(Web interface edit records)
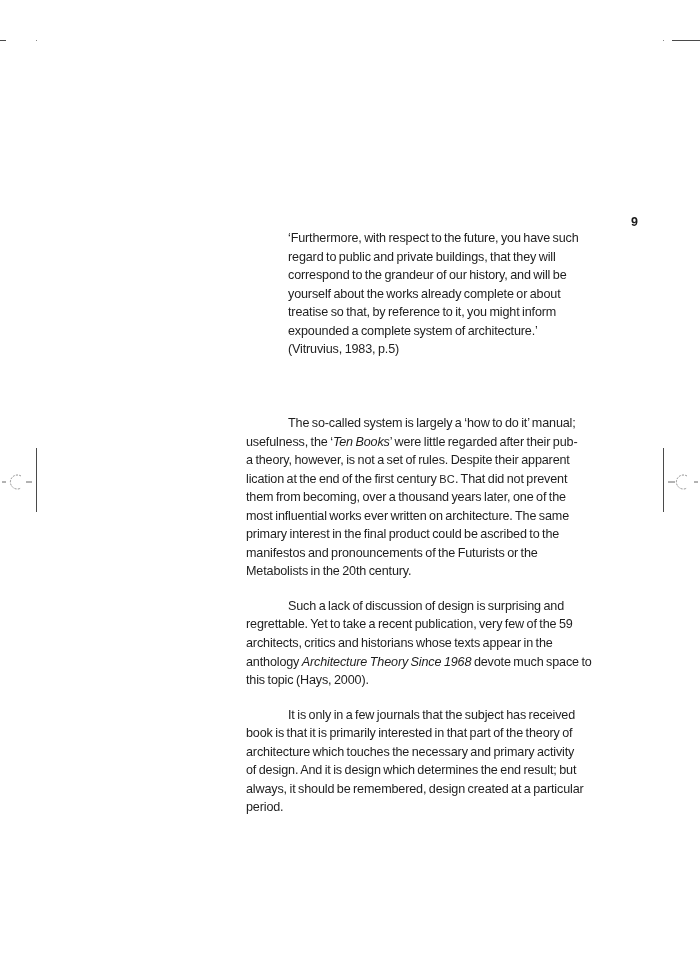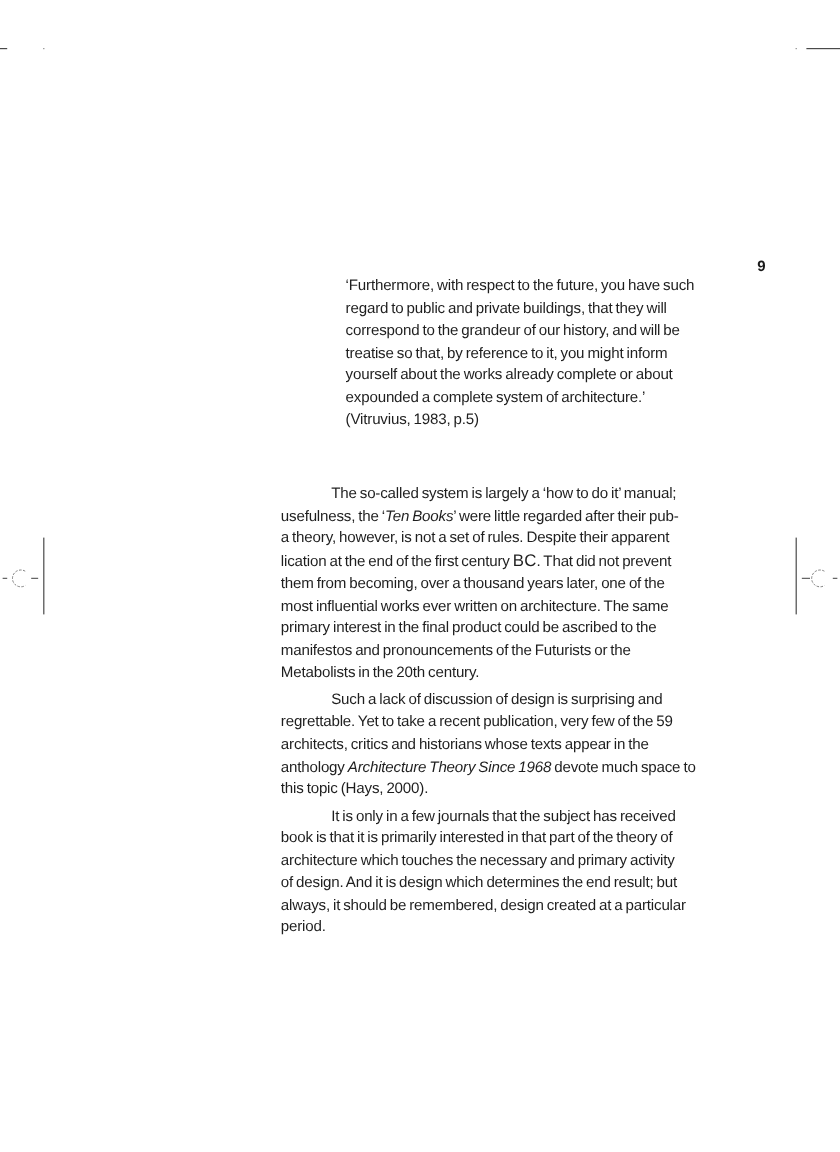--- a/index.html
+++ b/index.html
@@ -44,24 +44,24 @@
   .body-text {
     position: absolute;
     left: 230px;
     top: 398px;
     width: 365px;
     font-size: 12.6px;
     line-height: 18.55px;
     letter-spacing: -0.15px;
     word-spacing: -0.8px;
   }
-  .body-text .para { margin: 4px; }
+  .body-text .para { margin: 16px; }
   .body-text .line { display: block; white-space: nowrap; }
   .body-text .indent { padding-left: 42px; }
-  .smallcaps { font-size: 14px; letter-spacing: 0.2px; }
+  .smallcaps { font-size: 11px; letter-spacing: 0.2px; }
   em { font-style: italic; }
 
   
   .mark { position: absolute; background: #4a4a4a; }
   .h-tick-left-top { left: 0; top: 40px; width: 6px; height: 1px; }
   .dot-left-top { left: 36px; top: 40px; width: 1px; height: 1px; background:#888; }
   .h-tick-right-top { left: 672px; top: 40px; width: 28px; height: 1px; }
   .dot-right-top { left: 663px; top: 40px; width: 1px; height: 1px; background:#888; }
   .v-line-left { left: 36px; top: 448px; width: 1px; height: 64px; }
   .v-line-right { left: 663px; top: 448px; width: 1px; height: 64px; }
@@ -94,22 +94,22 @@
     <path d="M19 4 A7 7 0 1 0 19 16" fill="none" stroke="#777" stroke-width="0.8" stroke-dasharray="2 1.2"></path>
     <line x1="26" y1="10" x2="30" y2="10" stroke="#666" stroke-width="1"></line>
   </svg>
 
   <div class="page-number">9</div>
 
   <blockquote class="block-quote">
     <span class="line">‘Furthermore, with respect to the future, you have such</span>
     <span class="line">regard to public and private buildings, that they will</span>
     <span class="line">correspond to the grandeur of our history, and will be</span>
+    <span class="line">yourself about the works already complete or about</span>
     <span class="line">treatise so that, by reference to it, you might inform</span>
-    <span class="line">yourself about the works already complete or about</span>
     <span class="line">expounded a complete system of architecture.’</span>
     <span class="line">(Vitruvius, 1983, p.5)</span>
   </blockquote>
 
   <div class="body-text">
 
     <div class="para">
       <span class="line indent">The so-called system is largely a ‘how to do it’ manual;</span>
       <span class="line"><span>usefulness, the ‘</span><em>Ten Books</em><span>’ were little regarded after their pub-</span></span>
       <span class="line">a theory, however, is not a set of rules. Despite their apparent</span>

- [Task]
Start at the line with "</blockquote>". Give that line and every line after it again, word for word, through the last line above.

- [Exercise solution]
   </blockquote>
 
   <div class="body-text">
 
     <div class="para">
       <span class="line indent">The so-called system is largely a ‘how to do it’ manual;</span>
       <span class="line"><span>usefulness, the ‘</span><em>Ten Books</em><span>’ were little regarded after their pub-</span></span>
       <span class="line">a theory, however, is not a set of rules. Despite their apparent</span>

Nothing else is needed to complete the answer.